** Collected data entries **

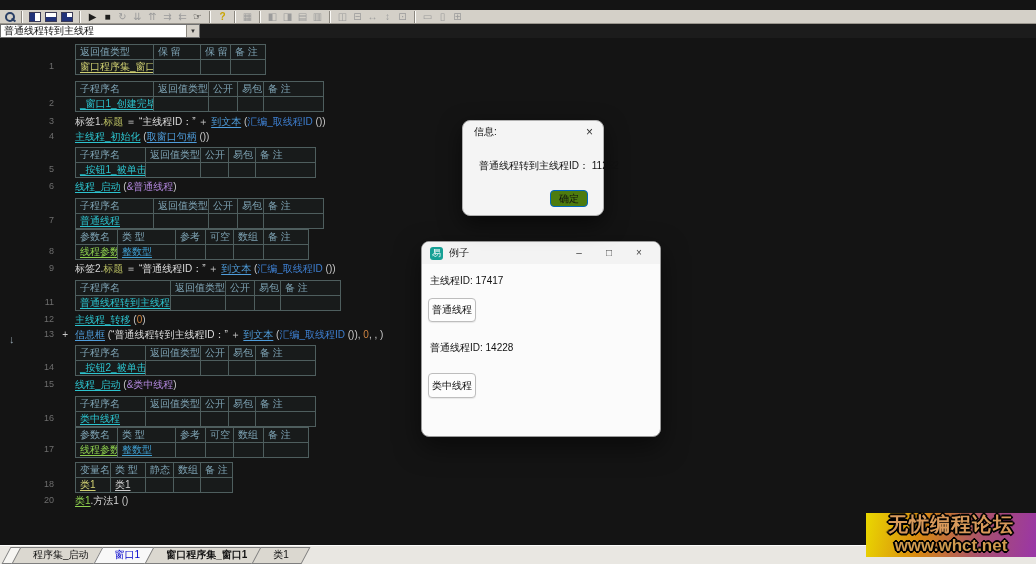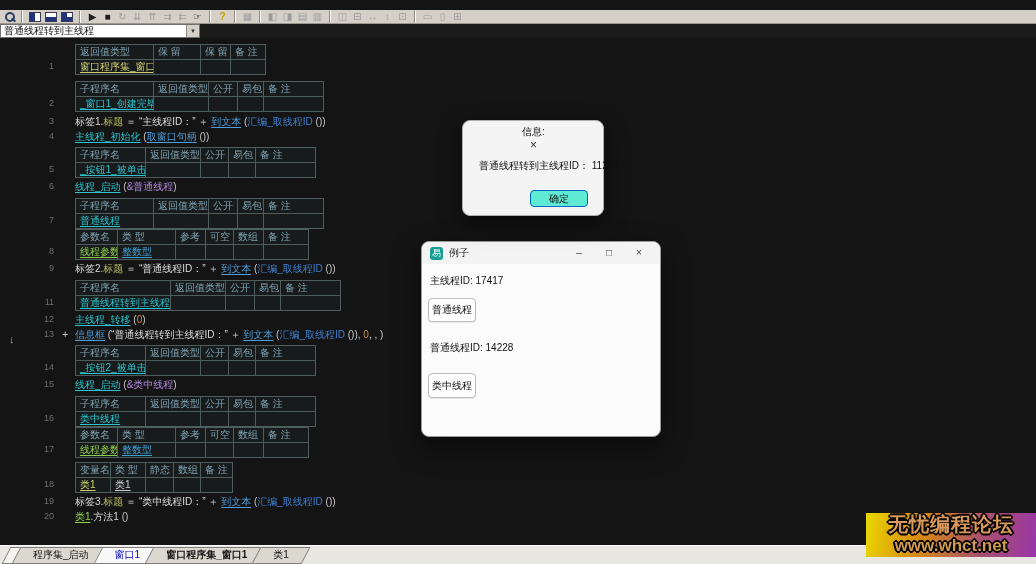"信息:" .dlg-title { flex-direction: column -> none }
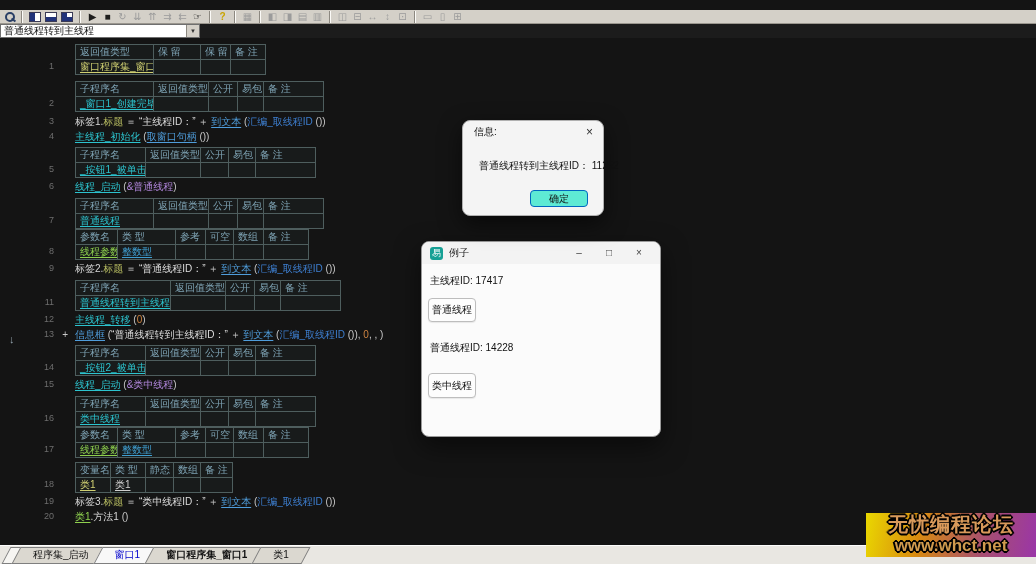"确定" .dlg-ok { background: #5eead4 -> #4d7c0f; width: 58px -> 38px }
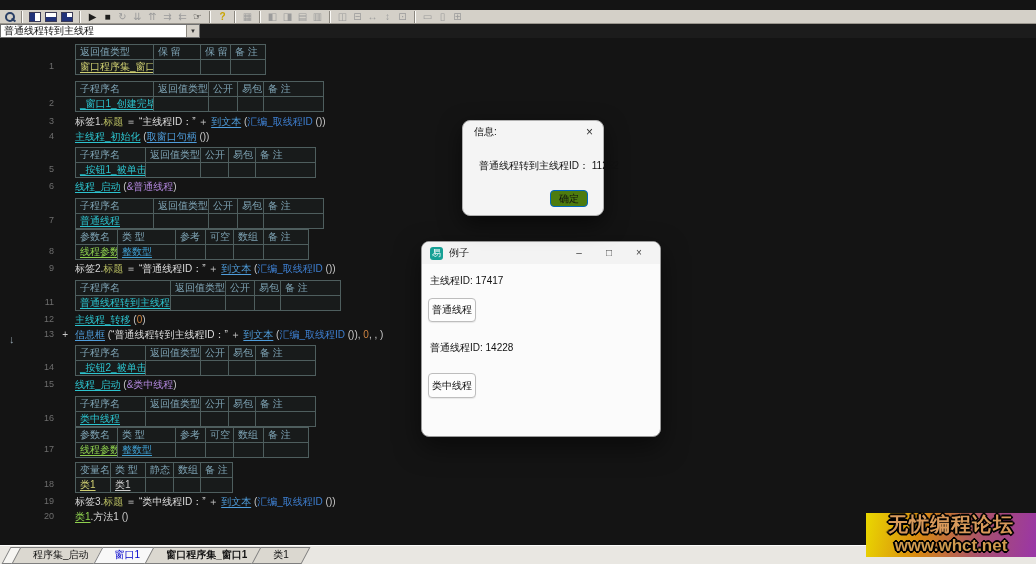"19" div.blk { html: <div> <div><span>19</span></div> <div><span>标签3</span><span>.</span><span>标题</span><span> ＝ </span><span>“类中线程ID：”</span><span> ＋ </span><span>到文本</span><span> (</span><span>汇编_取线程ID</span><span> ())</span></div> </div> -> none }
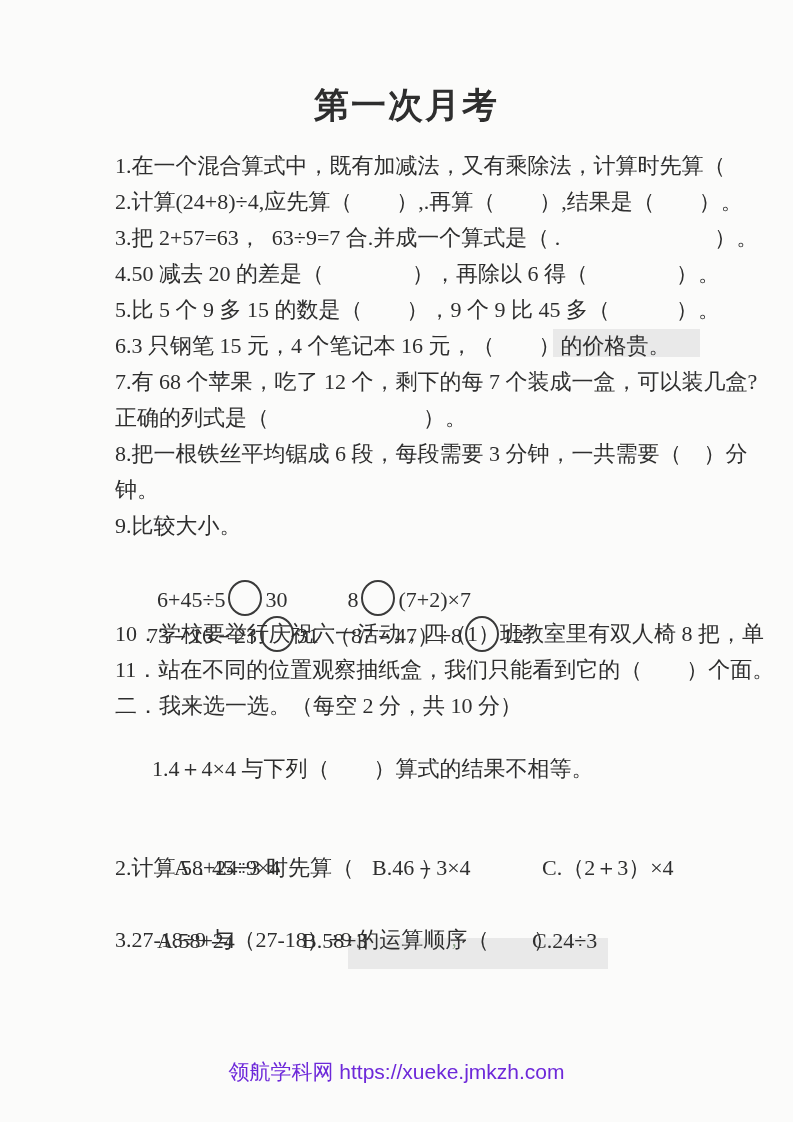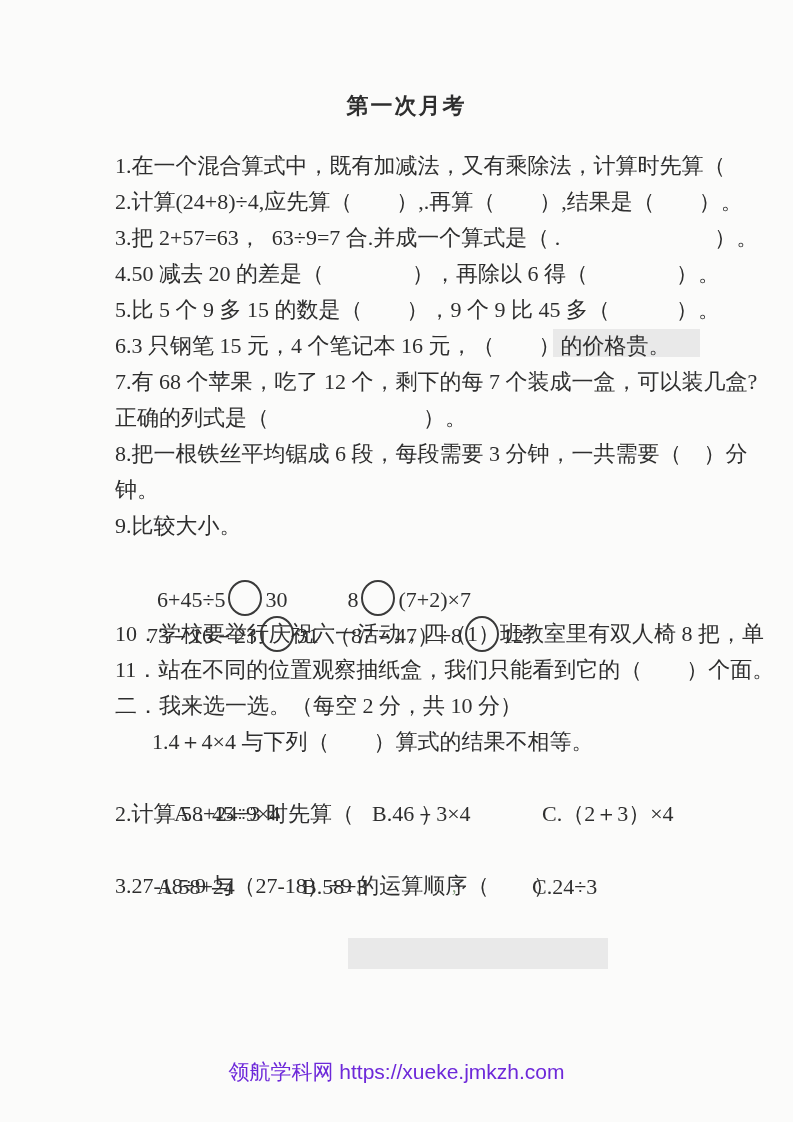"第一次月考" .doc-title { font-size: 22px -> 35px }
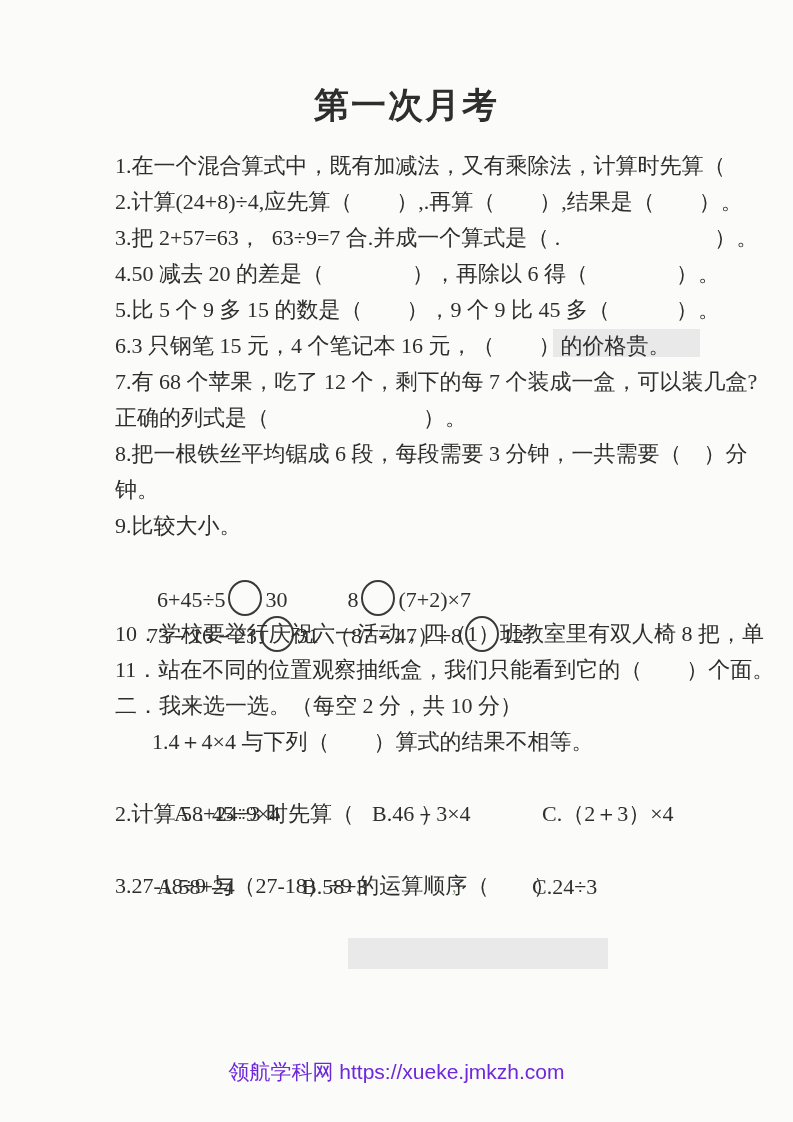"1.4＋4×4 与下列（ ）算式的结果不相等。" .indent2 { margin-top: none -> 27px }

** Brief **
What is needed is an exact reproduction of the data, pictures excluded.

** Result for this exercise **
"信息:" .dlg-title { flex-direction: column -> none }
"确定" .dlg-ok { background: #5eead4 -> #4d7c0f; width: 58px -> 38px }
"19" div.blk { html: <div> <div><span>19</span></div> <div><span>标签3</span><span>.</span><span>标题</span><span> ＝ </span><span>“类中线程ID：”</span><span> ＋ </span><span>到文本</span><span> (</span><span>汇编_取线程ID</span><span> ())</span></div> </div> -> none }
"第一次月考" .doc-title { font-size: 22px -> 35px }
"1.4＋4×4 与下列（ ）算式的结果不相等。" .indent2 { margin-top: none -> 27px }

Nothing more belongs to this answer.